Miliband may be inhibited by a fear that he’ll be labeled a 'little Englander' by the Europhile establishment. But if he's smart he will set out a non-xenophobic, anti-EU case which is both patriotic and progressive, winning support of disillusioned Conservatives, potential UKIP voters and leftists alike. What on earth is he waiting for?
Yes, but...
Not only would the negotiations necessary in order to leave the EU drag on for years and years, but calling the referendum “a device of demagogues and dictators” was Thatcher’s only ever favourable quotation of a Labour Prime Minister. Yet to those who worship at Thatcher’s altar while wholly ignoring her record on this and so much else, the demand for that deeply flawed and wholly foreign device has become a nervous tick. They honestly cannot see how Pythonesque it is to demand a referendum in the cause of defending parliamentary sovereignty. The Lisbon Treaty is self-amending, so there can never be another treaty. What is needed is legislation with five simple clauses.
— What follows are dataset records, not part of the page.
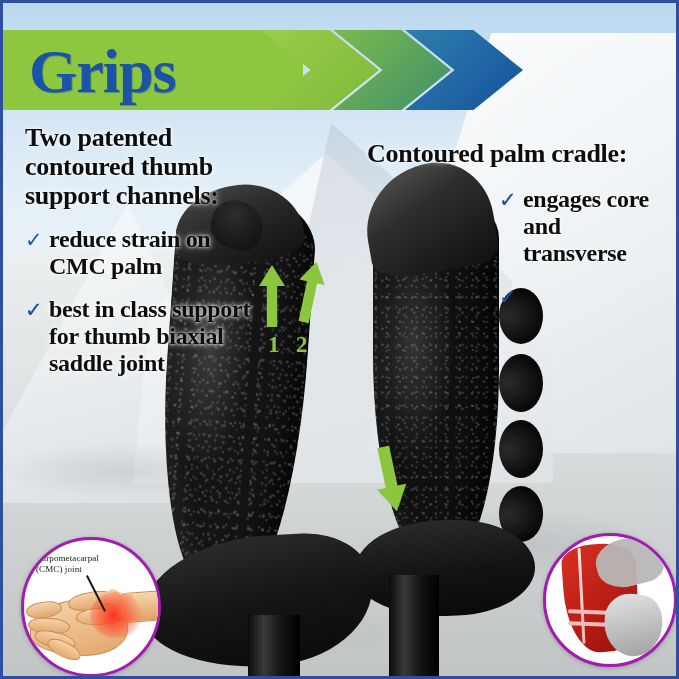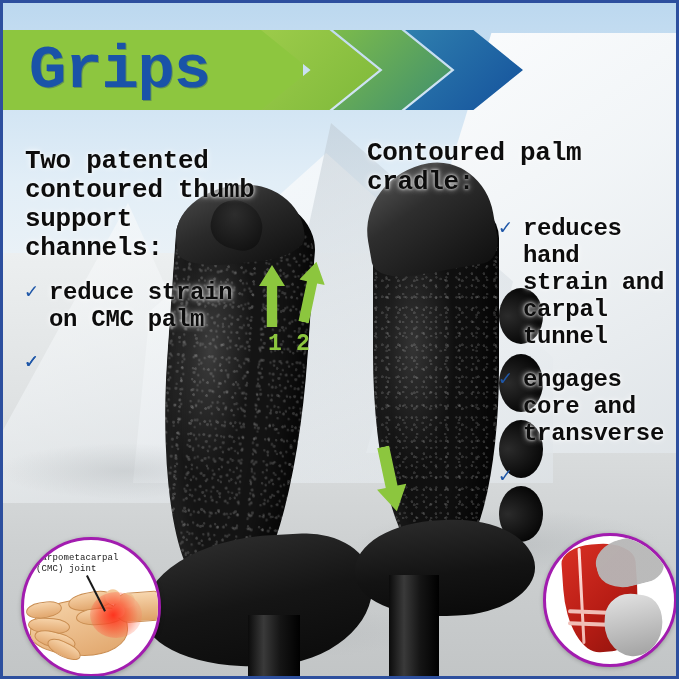--- a/index.html
+++ b/index.html
@@ -13,7 +13,7 @@
     width: 679px;
     height: 679px;
     overflow: hidden;
-    font-family: Liberation Mono, monospace;
+    font-family: Liberation Serif, serif;
     box-sizing: border-box;
     border: 3px solid #2d4f9e;
     background: #d8dfe2;

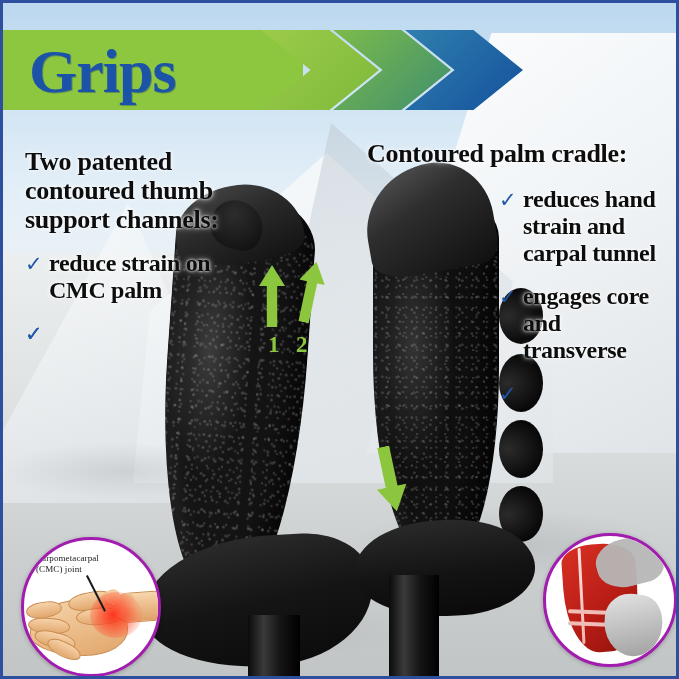--- a/index.html
+++ b/index.html
@@ -250,7 +250,7 @@
 
   
   .col { position: absolute; }
-  #col-left  { left: 22px;  top: 144px; width: 235px; }
+  #col-left  { left: 22px;  top: 120px; width: 235px; }
   #col-right { left: 364px; top: 136px; width: 300px; }
 
   .col-heading {

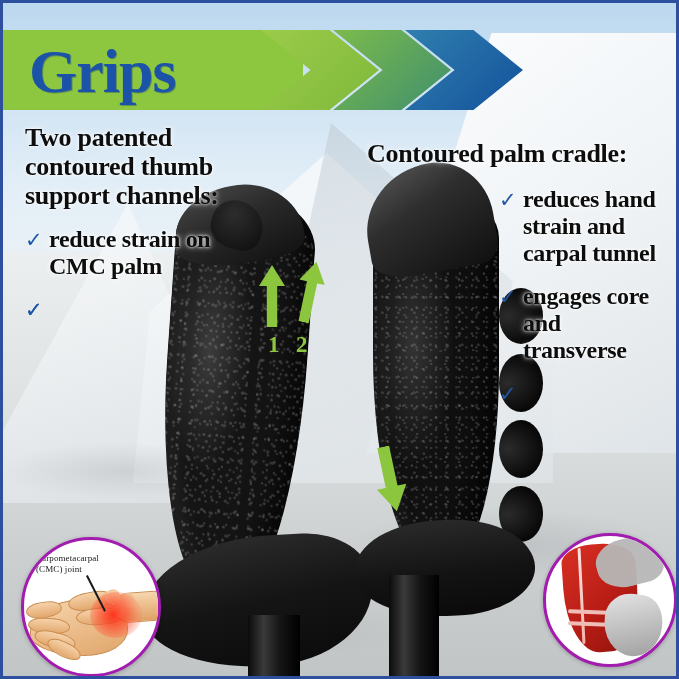--- a/index.html
+++ b/index.html
@@ -485,7 +485,6 @@
     <div class="bullets">
       <div class="bullet">
         <span class="check">✓</span>
-        <span class="bullet-text">reduces hand strain and carpal tunnel</span>
       </div>
       <div class="bullet">
         <span class="check">✓</span>

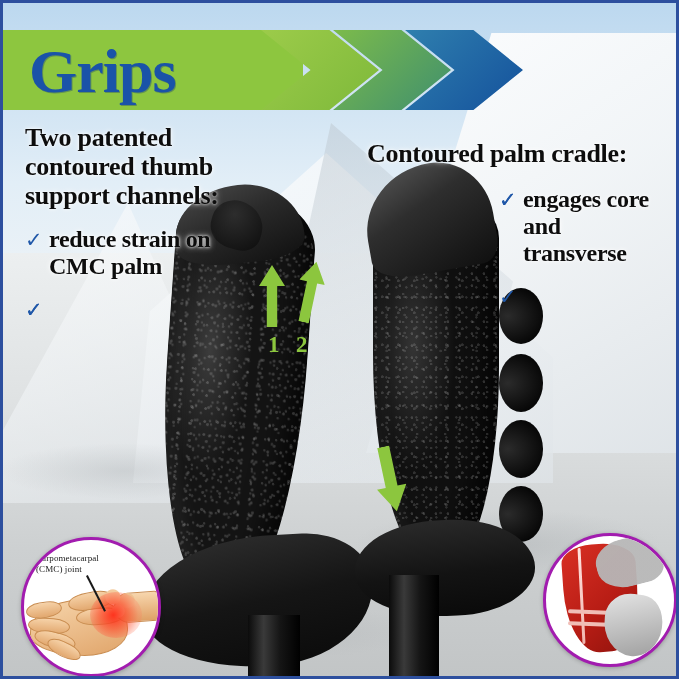--- a/index.html
+++ b/index.html
@@ -476,6 +476,7 @@
       </div>
       <div class="bullet">
         <span class="check">✓</span>
+        <span class="bullet-text">best in class support for thumb biaxial saddle joint</span>
       </div>
     </div>
   </div>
First, the restoration of the supremacy of British over EU law, and its use to repatriate agricultural policy and to restore our historic fishing rights in accordance with international law. Secondly, the requirement that, in order to have any effect in the United Kingdom, all EU law pass through both Houses of Parliament as if it had originated in one or other of them. Thirdly, the requirement that British Ministers adopt the show-stopping Empty Chair Policy until such time as the Council of Ministers meets in public and publishes an Official Report akin to Hansard. Fourthly, the disapplication in the United Kingdom of any ruling of the European Court of Justice or of the European Court of Human Rights (or of the “Supreme Court”) unless confirmed by a resolution of the House of Commons.
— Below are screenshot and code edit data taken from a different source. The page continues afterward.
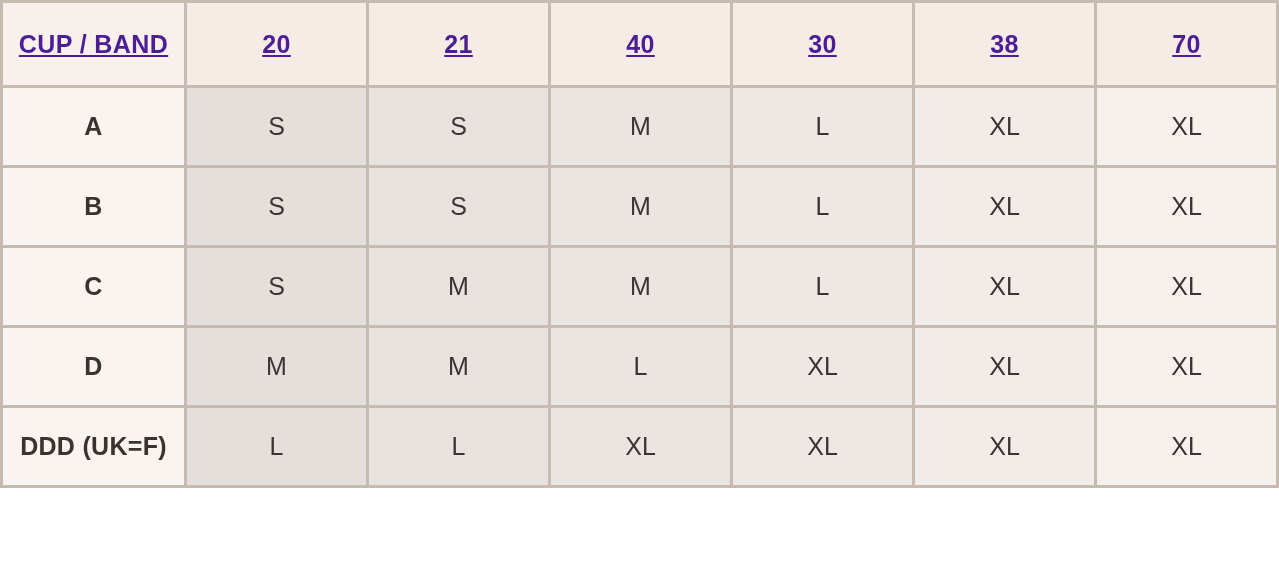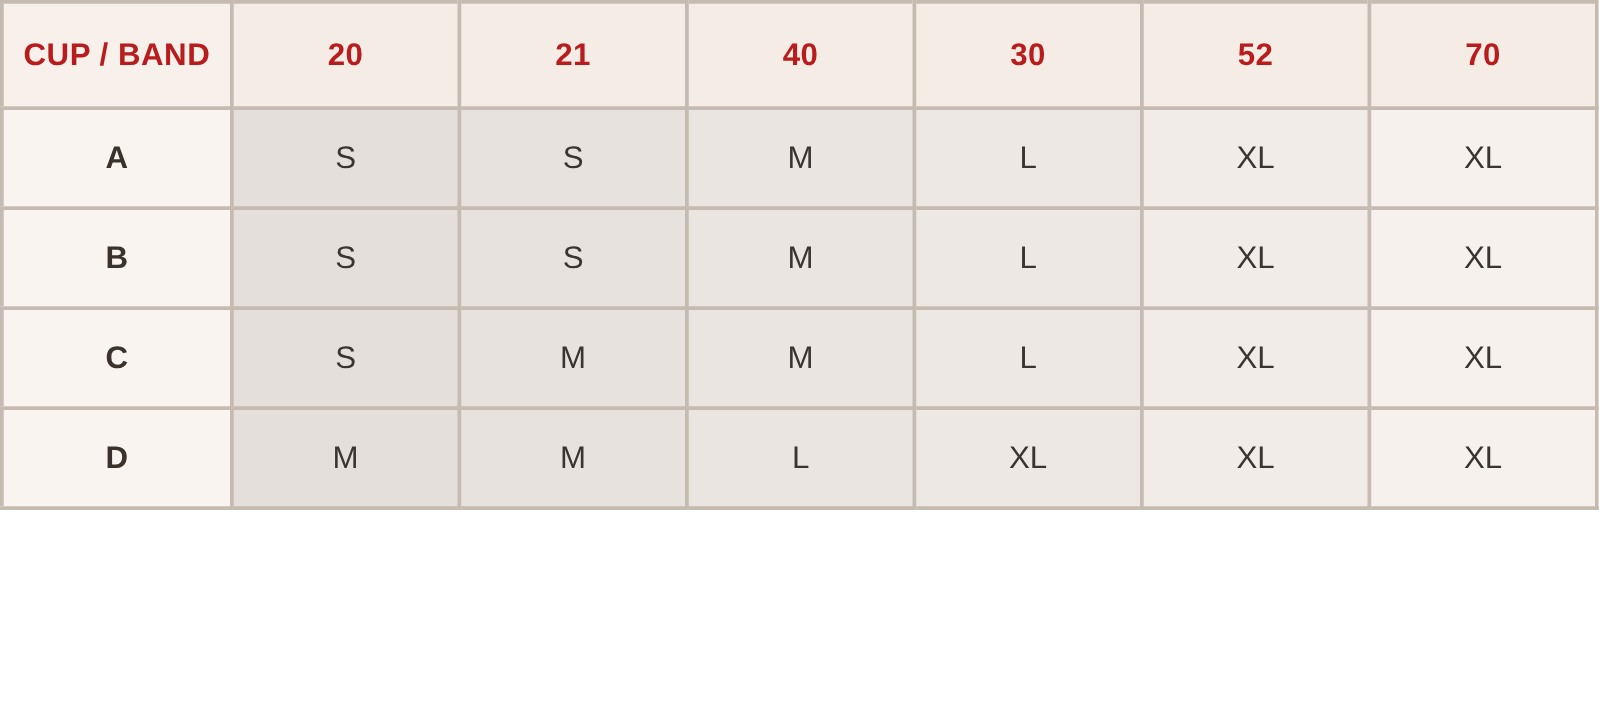--- a/index.html
+++ b/index.html
@@ -50,10 +50,11 @@
   table.size-table thead tr { height: 85px; }
   table.size-table thead th {
     background: #f5ece6;
-    color: #b91c1c;
+    color: #4c1d95;
     font-weight: bold;
     font-size: 25px;
     letter-spacing: 0.4px;
+    text-decoration: underline;
   }
   table.size-table thead th.cup-head {
     background: #f7f0eb;

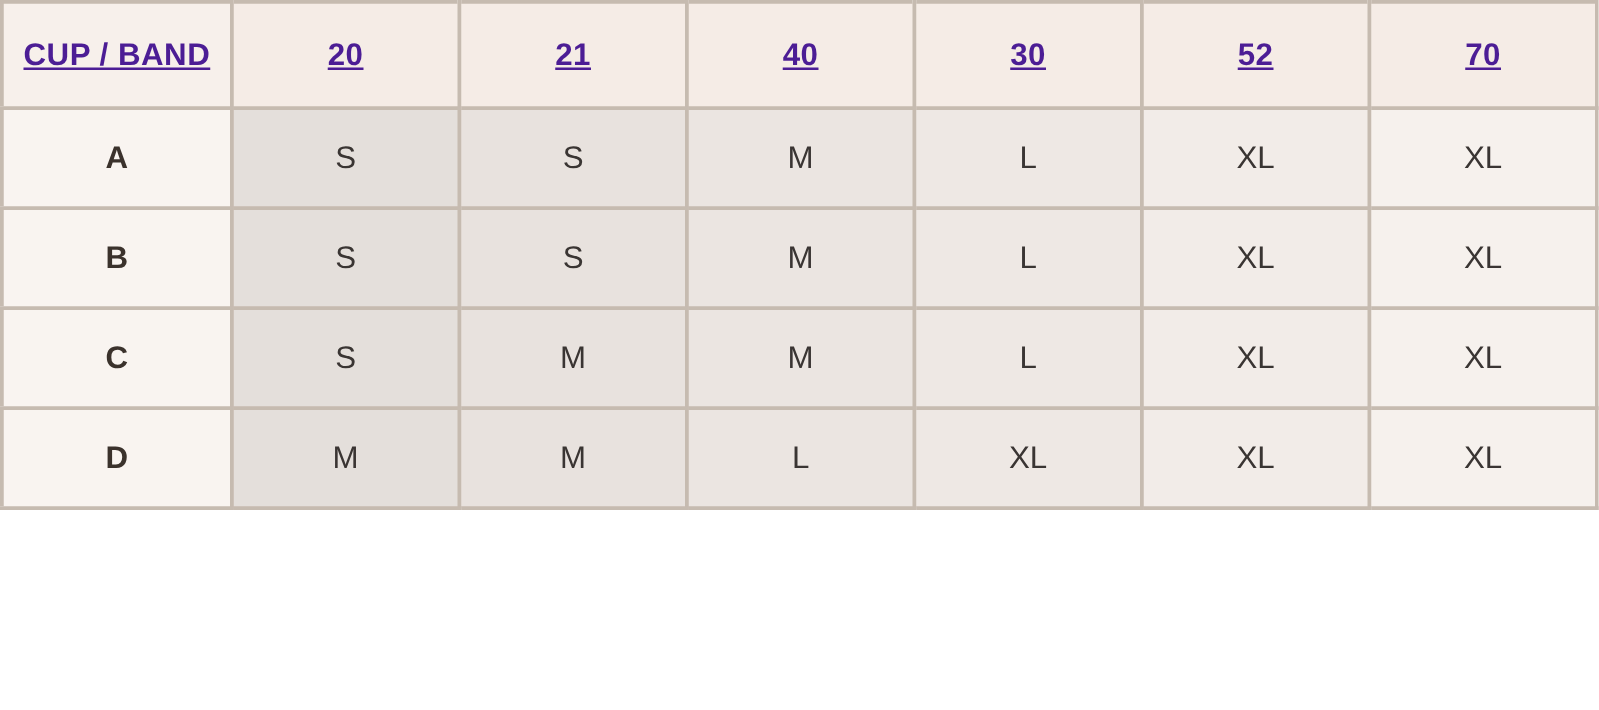--- a/index.html
+++ b/index.html
@@ -107,7 +107,7 @@
         <th scope="col">21</th>
         <th scope="col">40</th>
         <th scope="col">30</th>
-        <th scope="col">52</th>
+        <th scope="col">38</th>
         <th scope="col">70</th>
       </tr>
     </thead>

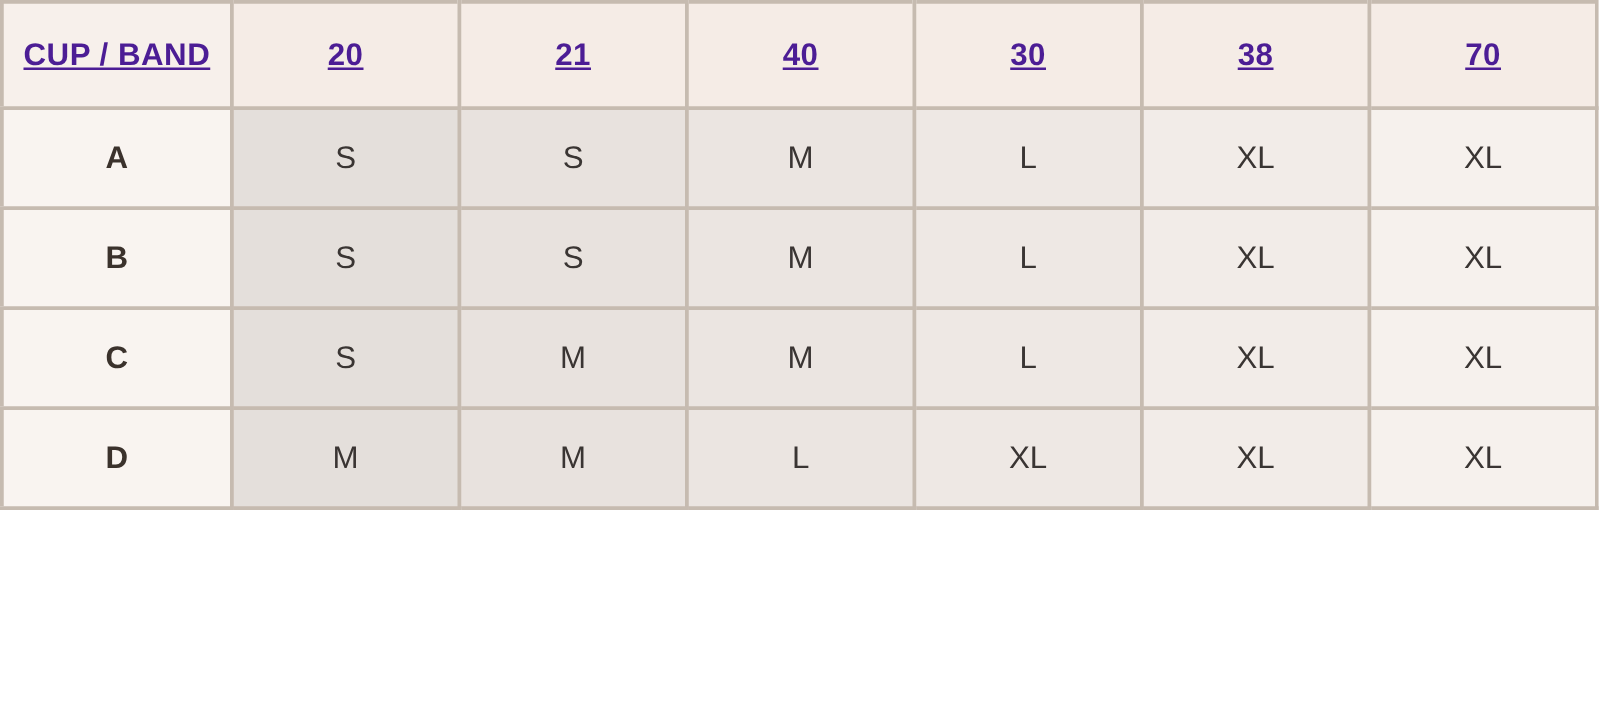--- a/index.html
+++ b/index.html
@@ -154,6 +154,15 @@
       </tr>
 
 
+      <tr>
+        <th class="row-head" scope="row">DDD (UK=F)</th>
+        <td class="c0">L</td>
+        <td class="c1">L</td>
+        <td class="c2">XL</td>
+        <td class="c3">XL</td>
+        <td class="c4">XL</td>
+        <td class="c5">XL</td>
+      </tr>
 
     </tbody>
   </table>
And fifthly, the disapplication in the United Kingdom of anything passed by the European Parliament but not by the majority of those MEPs certified as politically acceptable by one or more seat-taking members of the House of Commons, so that we were no longer subject to the legislative will of Stalinists and Trotskyists, neo-Fascists and neo-Nazis, members of Eastern Europe’s kleptomaniac nomenklatura, neoconservatives such as now run France and Germany, people who believe the Provisional Army Council to be the sovereign body throughout Ireland, or Dutch ultra-Calvinists who refuse to have women as candidates. Soon to be joined by Turkish Islamists, secular ultranationalists, and violent Kurdish Marxist separatists.
This calls for a Labour three-line whip in favour, with the public warning that the Whip would be withdrawn from any remaining Blairite ultra who failed to comply. The Liberal Democrats set great store by decentralisation, transparency and democracy, and represent many areas badly affected by the Common Fisheries Policy. The Liberals were staunch free traders who were as opposed to the Soviet Bloc as they were to Far Right regimes in Latin America and Southern Africa. The SDP’s reasons for secession from Labour included both calls for protectionism and the rise of antidemocratic extremism. (Both the Liberal Party and, on a much smaller scale, the SDP still exist, and both are now highly critical of the EU.)
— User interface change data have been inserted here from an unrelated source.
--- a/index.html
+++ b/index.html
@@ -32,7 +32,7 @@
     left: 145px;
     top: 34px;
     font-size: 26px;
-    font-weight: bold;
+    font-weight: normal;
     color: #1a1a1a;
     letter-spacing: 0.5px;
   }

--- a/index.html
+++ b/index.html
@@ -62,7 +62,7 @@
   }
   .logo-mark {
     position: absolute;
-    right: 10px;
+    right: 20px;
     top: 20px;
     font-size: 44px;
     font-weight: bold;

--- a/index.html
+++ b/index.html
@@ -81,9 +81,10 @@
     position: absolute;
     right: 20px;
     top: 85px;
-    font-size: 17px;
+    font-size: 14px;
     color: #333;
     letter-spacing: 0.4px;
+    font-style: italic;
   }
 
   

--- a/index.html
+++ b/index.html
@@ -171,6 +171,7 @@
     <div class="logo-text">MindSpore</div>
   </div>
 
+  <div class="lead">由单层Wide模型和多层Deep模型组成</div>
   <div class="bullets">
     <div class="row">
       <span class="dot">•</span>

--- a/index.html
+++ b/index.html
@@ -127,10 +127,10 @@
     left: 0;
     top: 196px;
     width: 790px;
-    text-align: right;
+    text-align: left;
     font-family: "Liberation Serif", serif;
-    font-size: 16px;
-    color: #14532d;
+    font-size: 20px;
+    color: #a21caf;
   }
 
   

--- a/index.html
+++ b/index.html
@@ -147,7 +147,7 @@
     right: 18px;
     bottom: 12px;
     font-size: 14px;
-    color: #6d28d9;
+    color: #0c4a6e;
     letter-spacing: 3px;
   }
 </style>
The SDLP takes the Labour Whip, the Alliance Party is allied to the Lib Dems, the Greens are staunchly anti-EU, so is the DUP, and the one other Unionist is close to Labour. The SNP and Plaid Cymru can hardly believe in independence for Scotland, greater autonomy for Wales, yet vote against the return to Westminster of the powers that they wish to transfer thence to Edinburgh or Cardiff; the SNP also has the fishing issue to consider. Even any remaining Conservatives who wanted to certify the European People’s Party as politically acceptable might be brought on board.
Leaving those fabled creatures, backbench Tory Eurosceptics. It is high time that their bluff was called. This is how to do it.